Landsat Classification using K-means


Landsat Classification using K-means

Unsupervised clustering allows the possibility to classify Landsat images without any further reference, to what exactly the image represents, as we discover the properties of the image automatically. We use a Landsat image from Cairo, as this image has different characteristics and contains the city of Kairo itself, green vegetation, water surfaces, desert, rocks, which are closely intertwined. A good algorithm shoud be able to discover the different surfaces, especially if the spatial characteristic is irregular, where for example green vegetation alternates with water surfaces and other characteristics.
The dataset is a Landsat 7 ETM+ from Kairo, which was downloaded from USGS. The coordinate reference is WGS84. Kmeans is a clustering algorithm, which assigns an observation to the nearest cluster center and after the assignment, it calculates the new cluster center for the new observations. For the new cluster center, the observation are again assigned to the nearest cluster center. This process is done iteratively, until the solution does not change

library(landsat)
## Loading required package: rgdal
## Loading required package: sp
## rgdal: version: 1.4-4, (SVN revision 833)
##  Geospatial Data Abstraction Library extensions to R successfully loaded
##  Loaded GDAL runtime: GDAL 3.0.1, released 2019/06/28
##  Path to GDAL shared files:
##  GDAL binary built with GEOS: TRUE
##  Loaded PROJ.4 runtime: Rel. 6.2.0, September 1st, 2019, [PJ_VERSION: 610]
##  Path to PROJ.4 shared files: (autodetected)
##  Linking to sp version: 1.3-1
library(raster)
library(RStoolbox)
## Registered S3 methods overwritten by 'ggplot2':
##   method         from
##   [.quosures     rlang
##   c.quosures     rlang
##   print.quosures rlang
library(mapview)
library(ggplot2)
library(knitr)
tif=list.files(".",pattern = ".TIF")
image=stack(tif)
image=brick(image)

The downloaded Landsat datasest is in a .tif format, where each .tif file represents a single band. We first load and then combine each tif file together with the stack command. With brick a multi-layer object is created. It is similiar to a Rasterstack object, created by the stack command, but the processing time should be shorter.

ggRGB(image)

RGB image using Landsat is shown above. We see that. We can either rotate the image or just crop a part of the image. In our case we will just crop the image.
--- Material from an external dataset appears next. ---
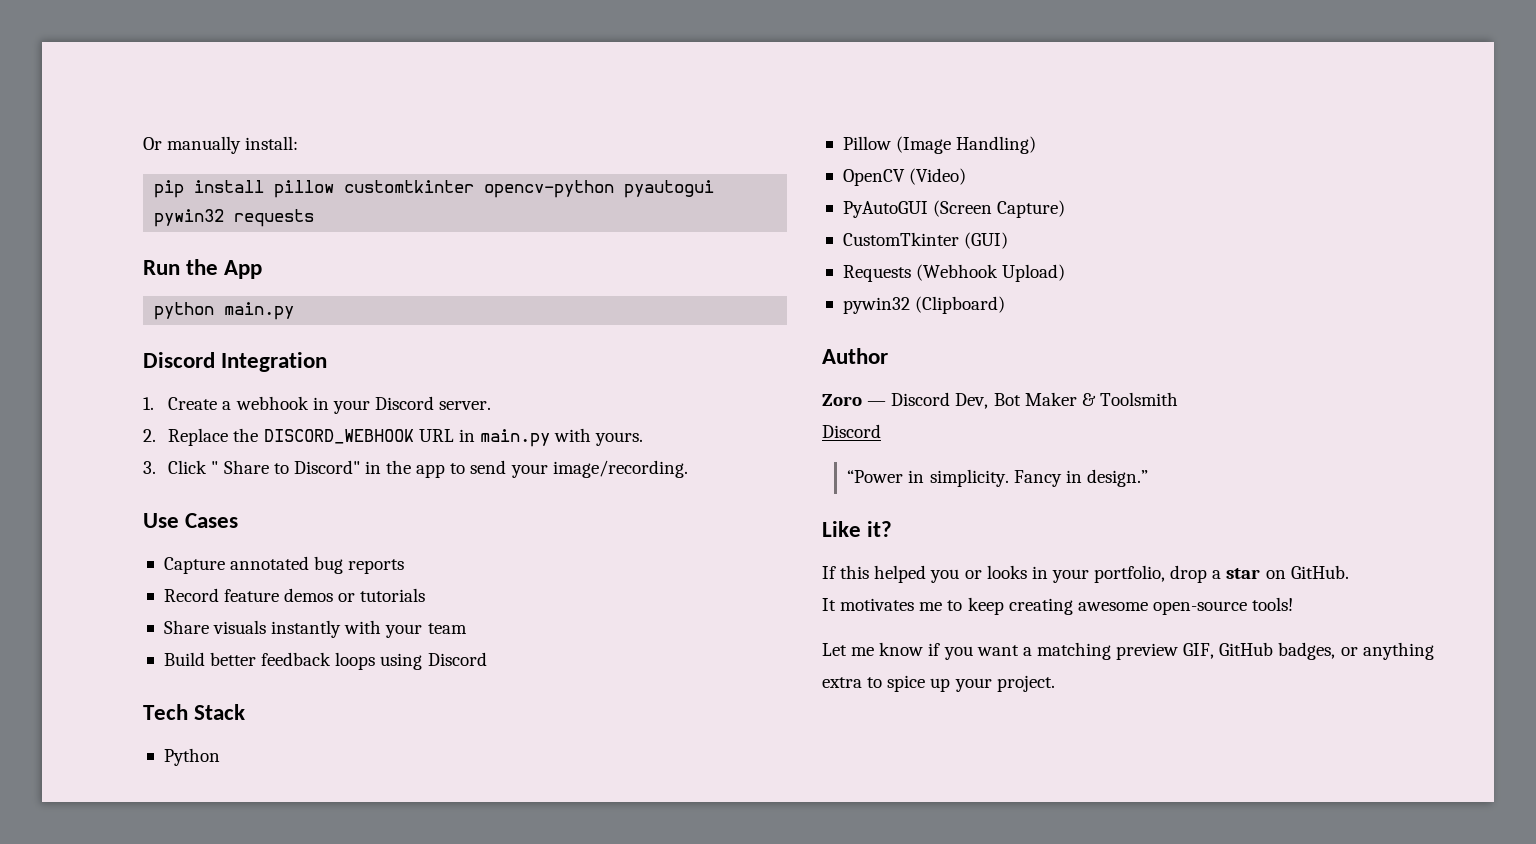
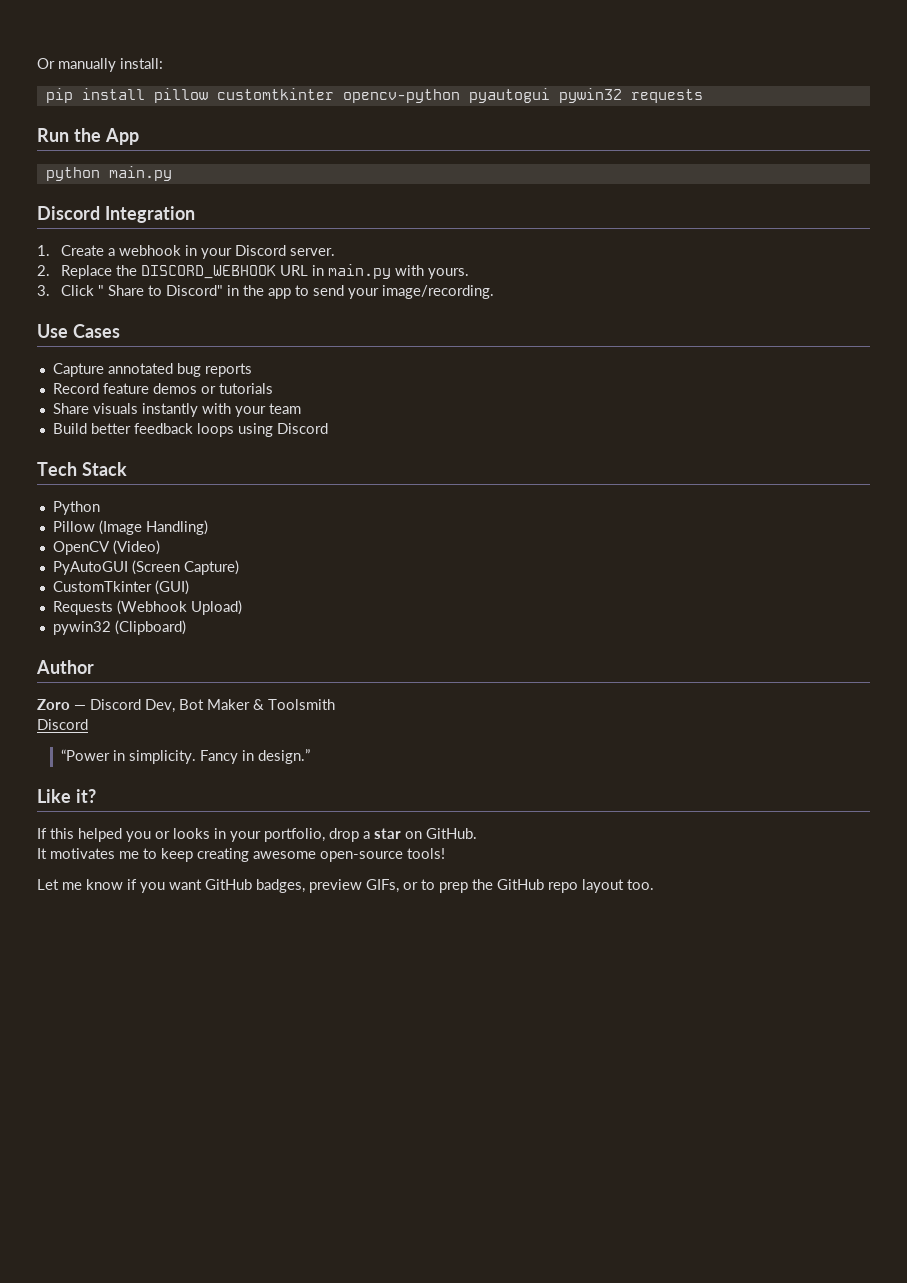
- Let me know if you want a matching preview GIF, GitHub badges, or anything extra to spice up your project.
+ Let me know if you want GitHub badges, preview GIFs, or to prep the GitHub repo layout too.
e <- as(extent(320000, 470000, 3245385+30000, 3459015-30000), 'SpatialPolygons')
crs(e) <- "+proj=longlat +datum=WGS84 +no_defs"
rc=crop(image,e)
ggRGB(rc)+ggtitle("Cropped Landsat Image of Cairo")

neuerVersuch3=unsuperClass(rc,nsamples=200,nClasses=3,nstart=40,clusterMap = T)
plot(neuerVersuch3$map,main="Landsat Classification for k=3")

knitr::include_graphics("./Scree_plot.jpeg")

As a way of deciding how many clusters we use the scree plot. The idea of the scree plot is to calculate for different number of clusters the total within squares of sum. This is a measure of total dispersion and indicates how similiar these clusters are. The within sum of squares decreases with the number of clusters added but quite often we see a sharp bend in this plot, which indicates the total number of optimal clusters. In the scree-plot we see a sharp bend for 8 and 9 clusters, which are quite close to each other.

landsat9=unsuperClass(rc,nsamples=1000,nClasses=9,nstart=40,clusterMap = T)
## Warning: Quick-TRANSfer stage steps exceeded maximum (= 500000)

## Warning: Quick-TRANSfer stage steps exceeded maximum (= 500000)
landsat10=unsuperClass(rc,nsamples=1000,nClasses=10,nstart=40,clusterMap = T)
plot(landsat9$map,main="Landsat Classification for k=9")

plot(landsat9$map,main="Landsat Classification for k=10")

mapviewOptions(basemaps="Esri.WorldImagery")
mapview(landsat10$map)

The package mapivew uses leaflet to visualize the image. In the case of the Landsat data this leads to a problem. Landsat datasets are very large for leaflet. Instead of plotting in full resolution, the pixel size is reduced and instead an interpolation is used. In this case this leads to a continous color palette instead of a discrete set.